Video is a completely crazy set of specifications, its own little mad universe. We took a view that this was where Panasonic’s expertise lay, so we were more focussed on the still image. With IS, we could offer something which could help with video, too, but let’s not pretend we could build every single video format into the cameras.

So if you didn’t really put a foot wrong, why is the parent company selling off the Imaging Division to a private equity firm?
There is a distinction between we can’t make money with the products, and we can’t make enough money. The division was making money, but it was loss making, and that is the amount of money you are making versus the costs – it doesn’t take a genius to work out you have to cut the costs. There are also plenty of examples in business where companies have evolved, as some of their business areas don’t fit so well with the others.

How do you respond to negative speculation online about Olympus’s future?
I also see a lot of positive comments online. If you want to be able to take your camera in a bag on a plane, with a good range of lenses, the benefits of our system are very clear. The argument about full frame will carry on for ever. It’s no different from cars.
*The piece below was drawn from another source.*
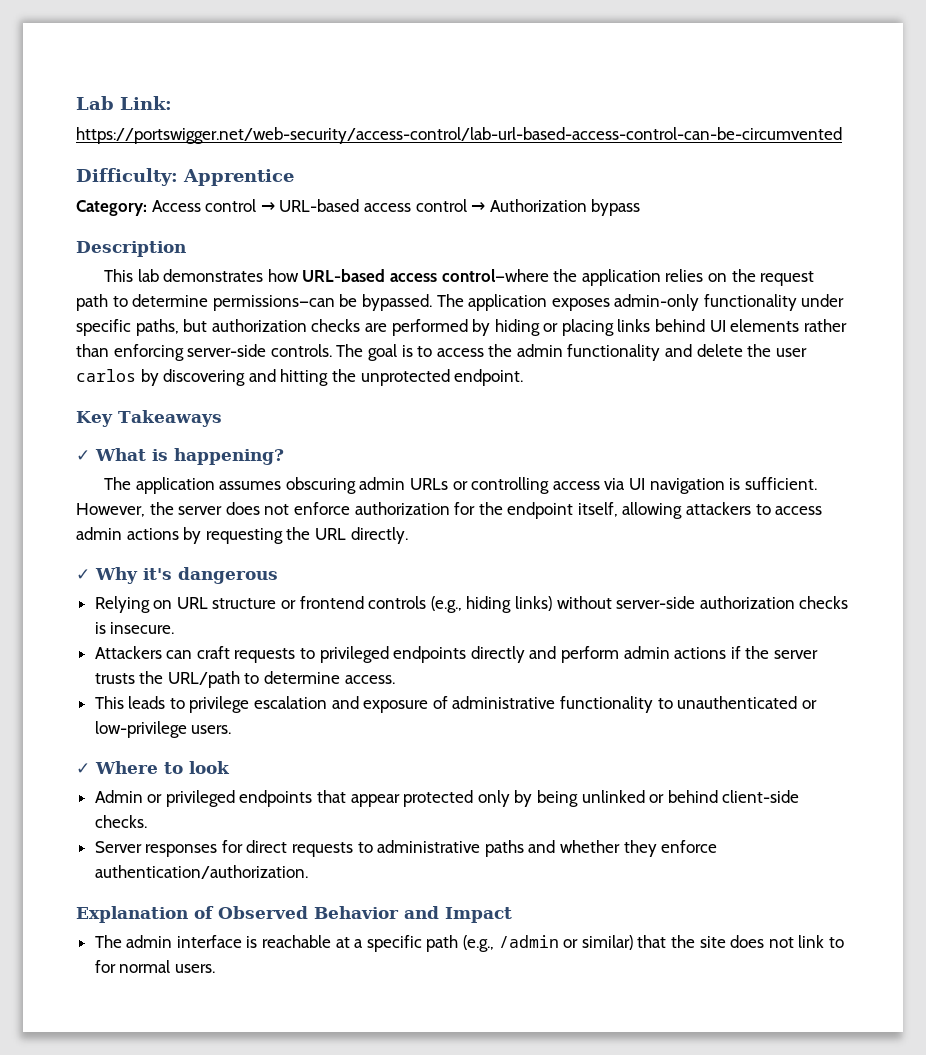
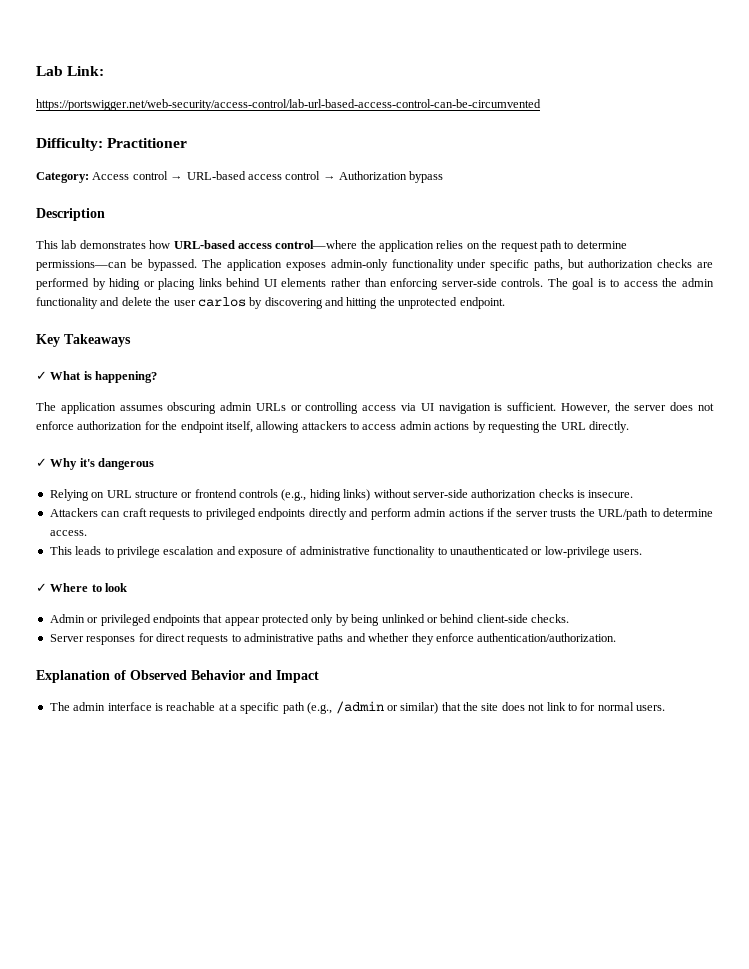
- Difficulty: Apprentice
+ Difficulty: Practitioner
If you want a Land Rover Defender you will buy one but if you want something more compact you can easily park in town, you will buy a Mini.

Nobody can promise that Olympus will be here in 100 years time, as you can’t say that about any brand. What I can say is, we have seen the product road map, including the new lens one, and it’s very exciting. The company wouldn’t be bringing out news lenses if they didn’t believe in the system. We are quietly positive.

 Will there be a change of strategy when the new owners take over – if you can’t beat them join them when it comes to full frame, for example?
That doesn’t make sense. The industry seems to think sales will flatten out, from falling off a precipice in the last five years, with 30-40% a year declines, to reaching a plateau. The people buying cameras will be the ones who love photography, whether to make money or for fun. We have a system that appeals to a decent number of these people, what we have to do is make a structure that is self-sustaining and it just doesn’t make sense to join an already crowded field.

At the moment we offer portability and certain performance advantages…. If we moved into full frame, what would we offer that is different? We can make a difference with great design too, as seen with the EM-10 and Pen range (above). They are very attractive to people upgrading from phones.

So what is your final messages to current Olympus owners, or prospective customers, who might be worried about expanding their system or buying into it?
Don’t panic. As far as we are concerned it is business as usual. Businesses change hands and flourish, so there no reason this won’t be the case here. I have been through all sorts of ups and downs in my 35 years with Olympus. Our basic technology and core proposition are still very good.